◆ **Directions**
Taking the line with "right: 24px ->" as the first and the line with "height: 40px ->" as the last, set down the lines below exactly, pictures excluded.

*** Data for the task ***

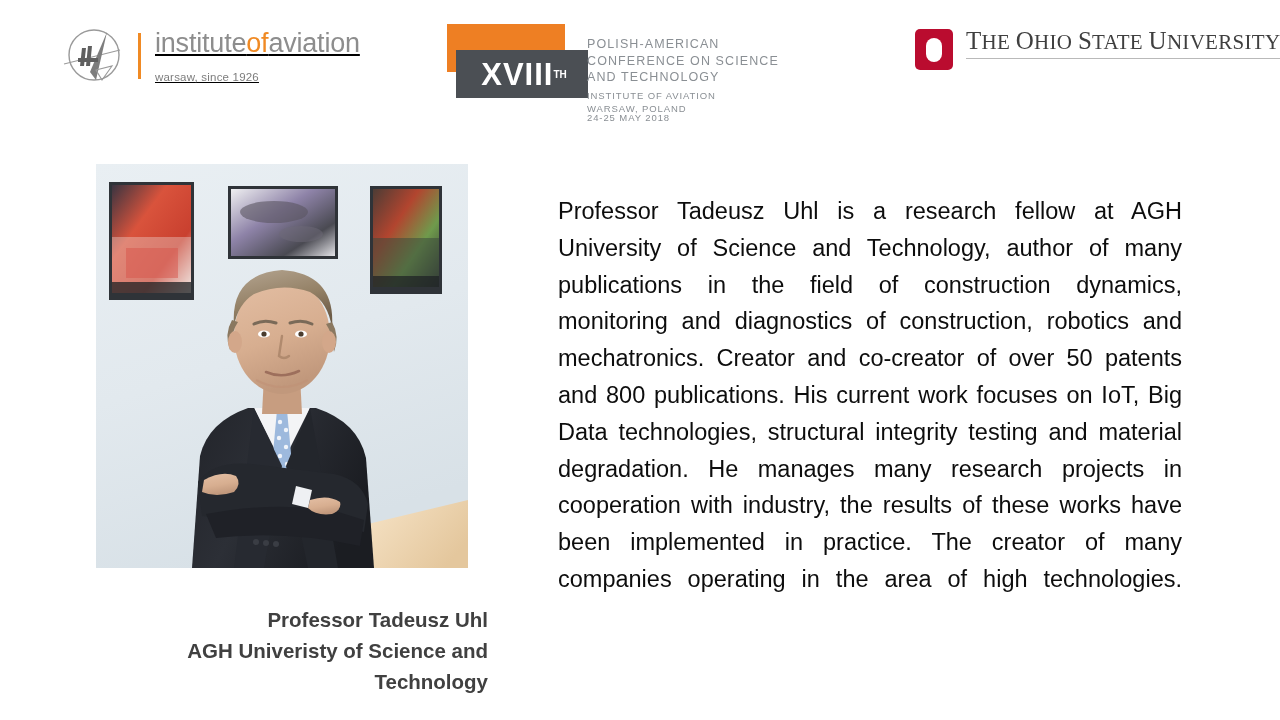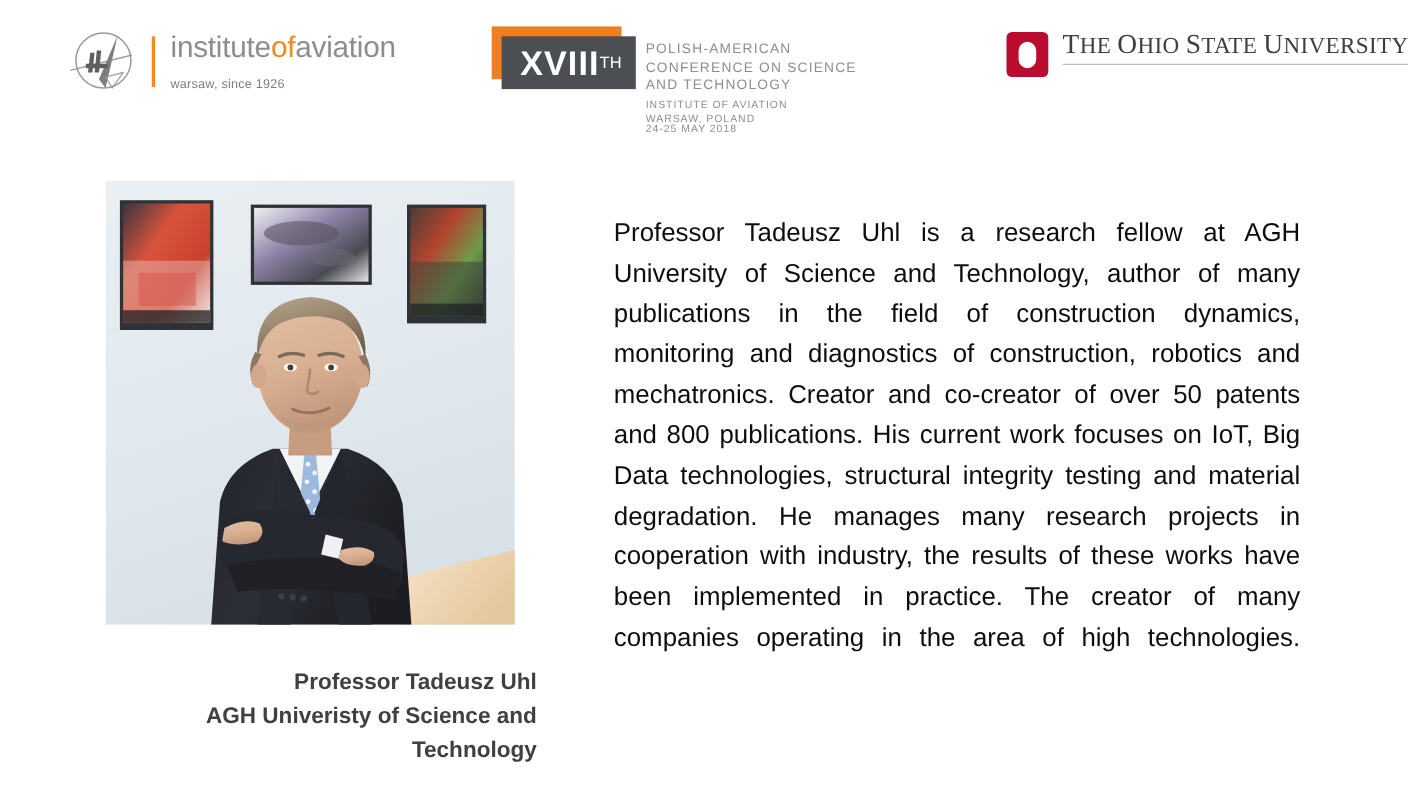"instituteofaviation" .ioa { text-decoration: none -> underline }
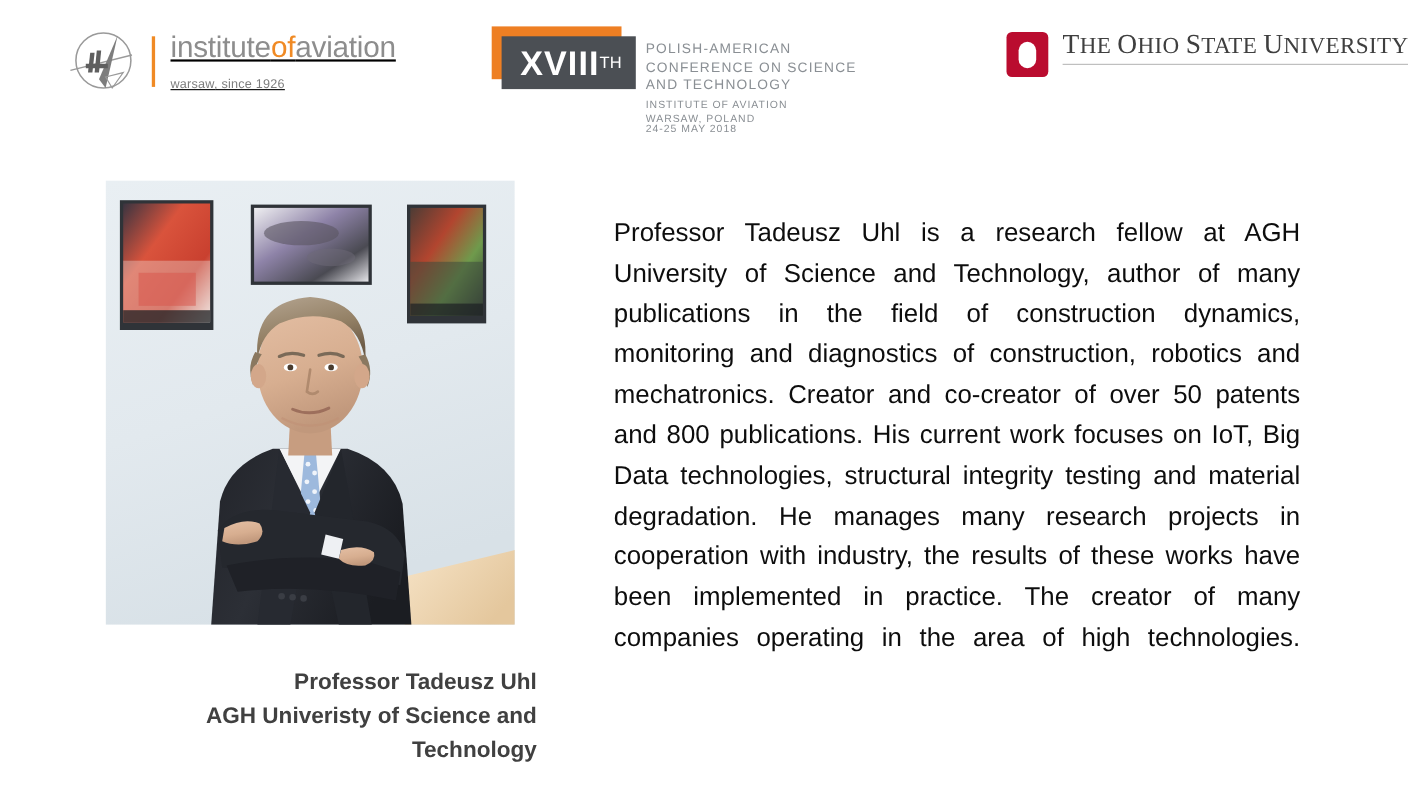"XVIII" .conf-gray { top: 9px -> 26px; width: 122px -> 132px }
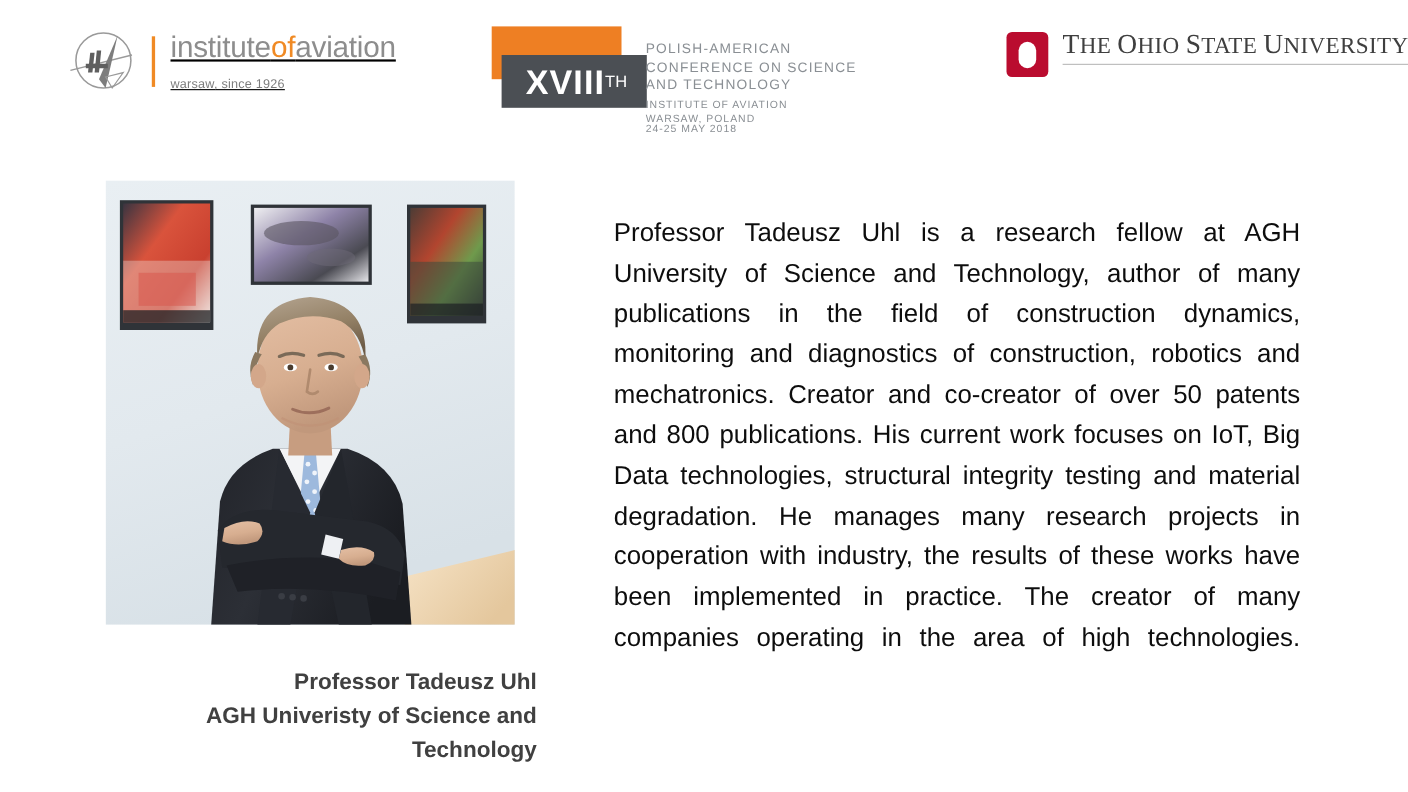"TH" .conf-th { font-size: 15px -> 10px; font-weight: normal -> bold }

***
*** Data for the task ***

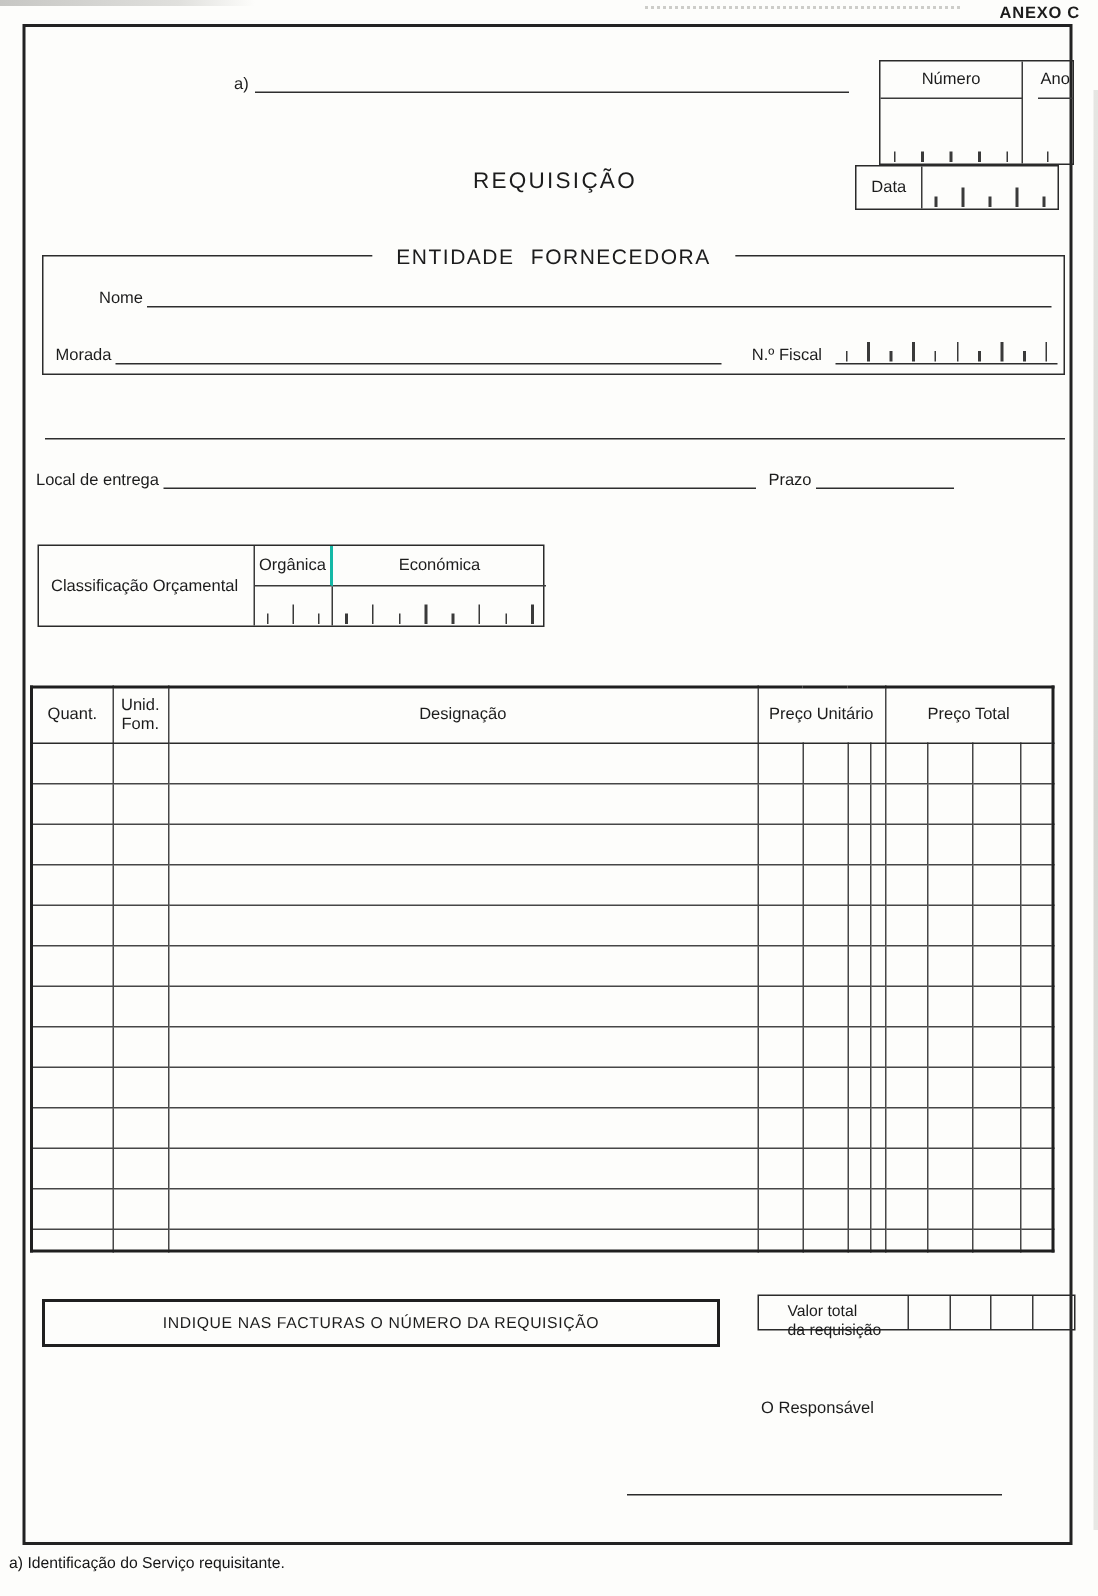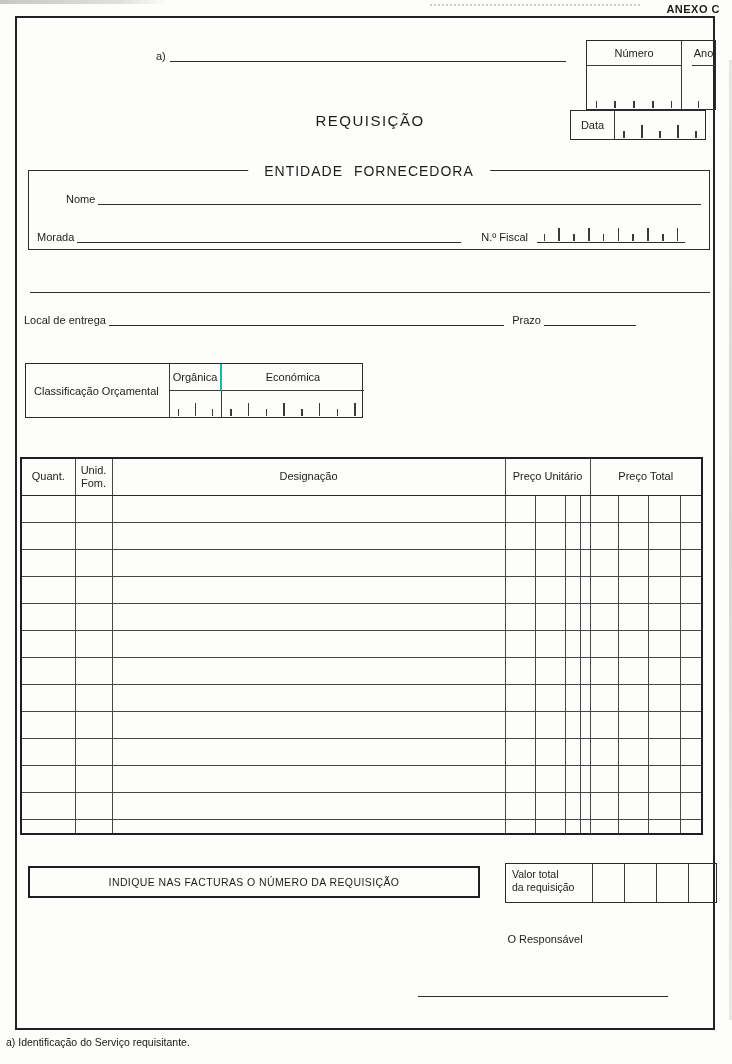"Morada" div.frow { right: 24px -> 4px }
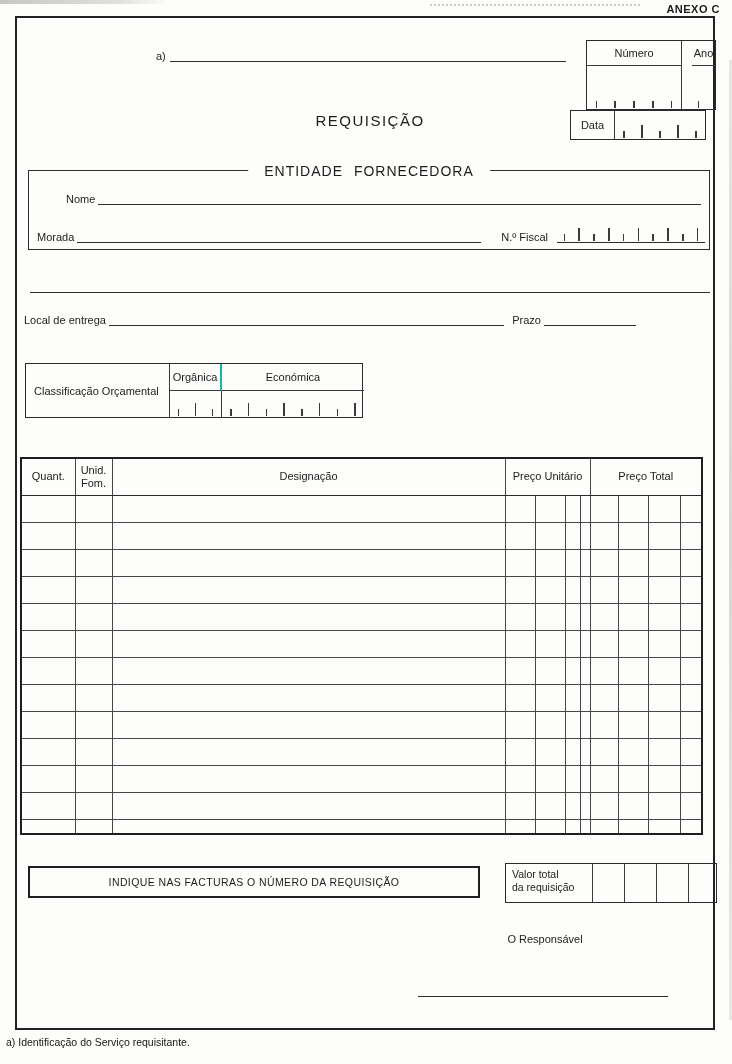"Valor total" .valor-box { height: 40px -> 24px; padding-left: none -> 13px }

***

◆ **Task result**
"Morada" div.frow { right: 24px -> 4px }
"Valor total" .valor-box { height: 40px -> 24px; padding-left: none -> 13px }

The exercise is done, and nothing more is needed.